Self-Esteem and Character
Want to raise a good person? Stop nurturing your child’s self-esteem.


Dennis Prager

Though I always opposed undeserved self-esteem, I, too, had bought into the belief that self-esteem in children is vital. But as soon as Rosemond said what he said, I realized he was right.

And since he said that, I have analyzed the finest adults I know well. It turns out that none had high self-esteem as a child. In fact, most of them “suffered” — as it would now be deemed — from low self-esteem.

To cite one example, one of the finest human beings I have ever known — an individual of extraordinary courage, integrity, and selflessness — had a father who constantly berated this person as worthless and stupid.

Now, this father was, to put it mildly, a sick man. And he did indeed have a negative psychological impact on his child — to this day this person has low self-esteem. But it had no negative impact on this individual’s sterling character.

The more I have thought about it, the more I have put Baumeister’s and Rosemond’s insights together.
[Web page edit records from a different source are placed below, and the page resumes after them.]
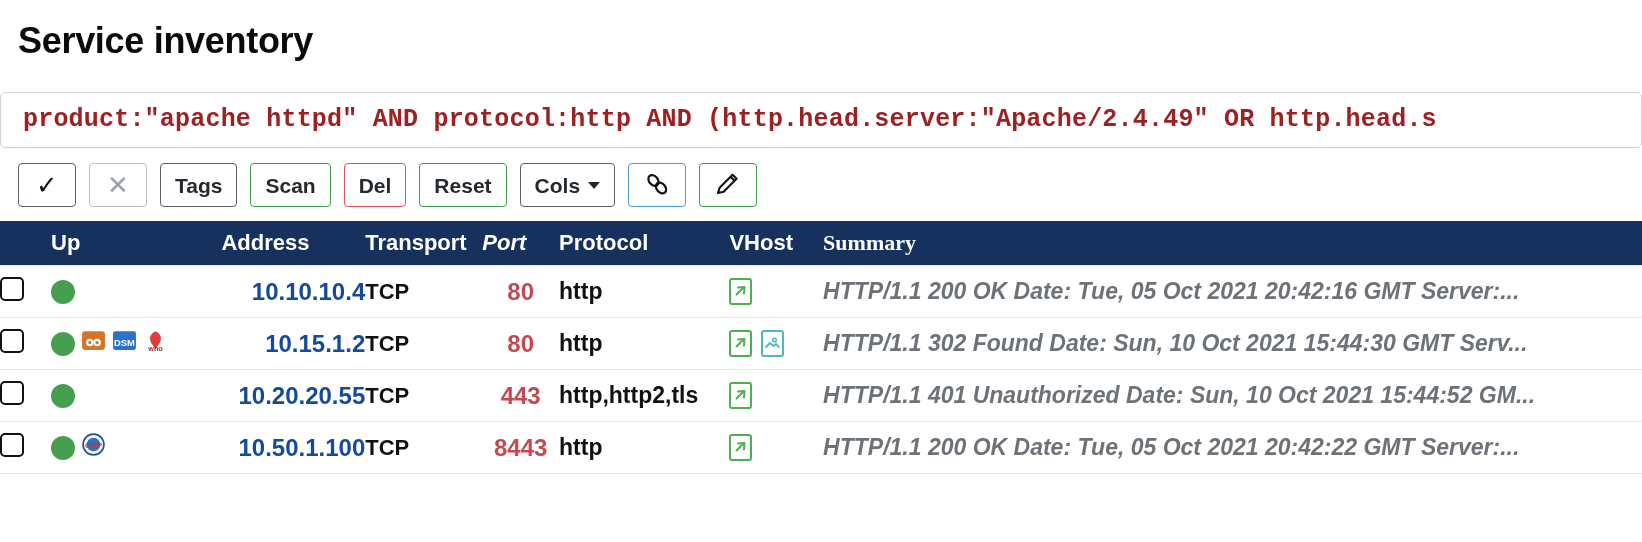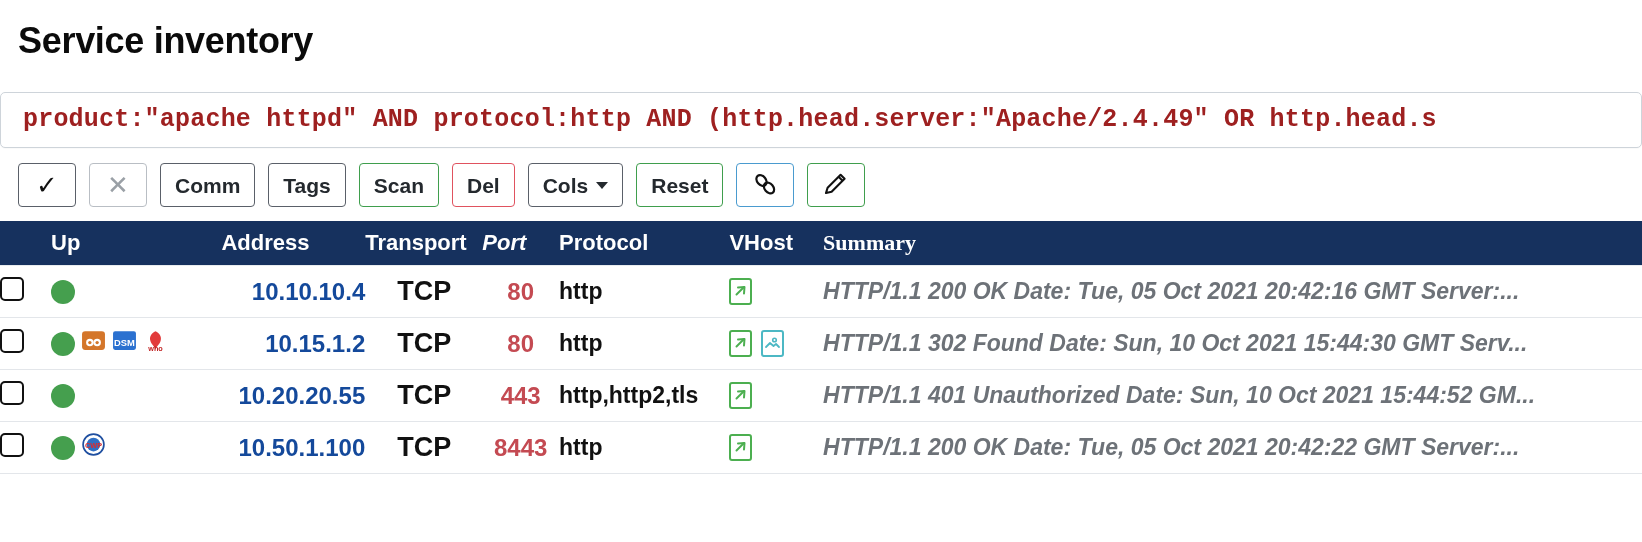"Comm" div.tbtn { html: <div> <span>Comm</span> </div> -> none }
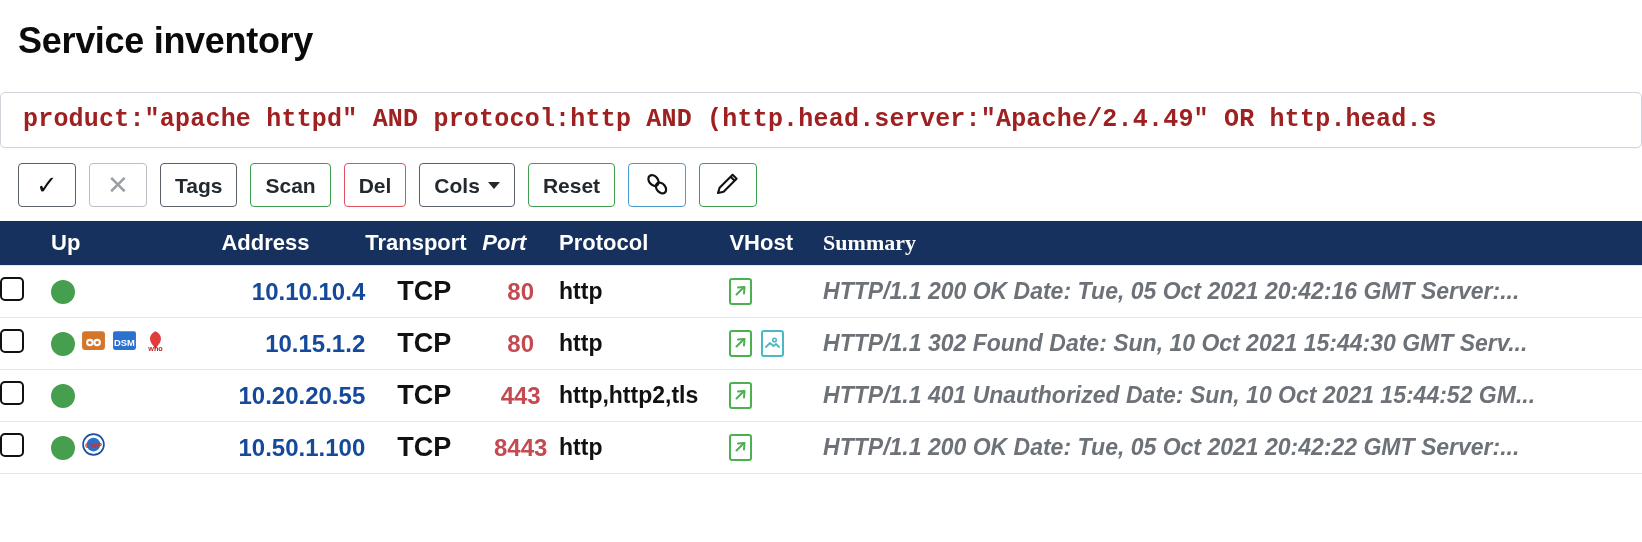"Cols" div.tbtn { order: before "Reset" -> after "Reset" }
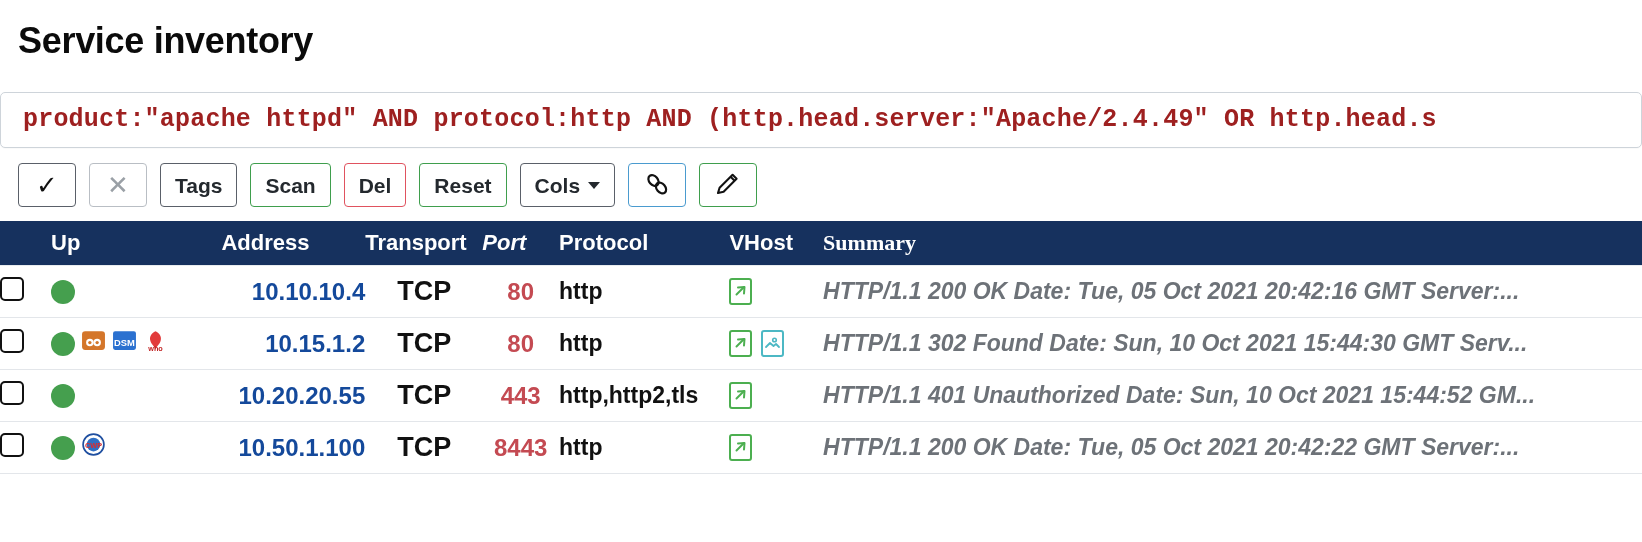"TCP" .tran { font-size: 27px -> 22px; margin-left: 32px -> none }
If Baumeister is right and violent criminals have higher self-esteem than most people, and if Rosemond is right and people who do not grow up with high self-esteem are more likely to be among the finest human beings, then society has the strongest interest in not promoting self-esteem among children. Society’s sole interest should be creating people of good character, not people with high self-esteem. And good character is created by teaching self-control, not self-esteem.

Now, let me be clear. No one is recommending that parents refuse to praise, or seek to cultivate low self-image in, their children. And children should know their parents love them. But if raising a good adult is the primary task of a parent — and it surely must be — trying to give one’s child high self-esteem is not helpful, and it can easily be counterproductive.

If you don’t agree with this conclusion, do the following: Ask the finest people you know how much self-esteem they had as a child. Then ask all the narcissists you know how much their parent(s) praised them.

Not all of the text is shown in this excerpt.